Not that Nighy has seen any of those movies or, indeed, any movie in which he appears.
“Well, would you fancy sitting down and watching yourself for a couple of hours?” he asked. “I tried it when I was younger and less complicated to look at, and there’s nothing in it for me. I’m not the audience for my work. If I watch it, the whole thing is stolen from me.”
In his spare time, Nighy prefers to read, he said, and to go for long walks around London, dropping in on his favourite bookshops. If he has to go anywhere else, he takes a taxi or the subway to the train station. (“I don’t own a car, because it’s pointless,” he said. “And I’m not a natural motorist. I have a hard time paying attention.”)
His personal life since he separated from his longtime partner, actress Diana Quick, is a bit of a mystery. Tall, slender and often dressed in beautifully tailored suits, he exudes a kind of old-fashioned, urbane elegance. Alas for his single fans, he is intermittently spotted at dinners and events with Vogue editor Anna Wintour, who hosted a screening of Living in New York last month.
He prefers not to discuss their relationship, if that is what it is.

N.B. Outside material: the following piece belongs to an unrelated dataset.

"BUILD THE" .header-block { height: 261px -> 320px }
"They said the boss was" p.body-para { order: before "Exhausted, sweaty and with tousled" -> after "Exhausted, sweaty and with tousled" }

When asked, he has a stock response, most recently deployed in The Daily Telegraph. “I’d love to answer that,” he said. “But if I did, I’d be involving the readers in something very close to gossip, and I know they’d never forgive me for that.”
Has Nighy taken to heart the message suggested in the film: that you should live each day as if it is your last?
“A lot of the way you think about your age and mortality is either mythical or marketing,” he said. “Somehow you’re persuaded to think that certain things are outside of your age, or that you should be drawn to things because of your age. But I don’t want to fall into any of those traps where I’m supposed to expect this or that. I’m a lucky guy. I just want to keep it lively.”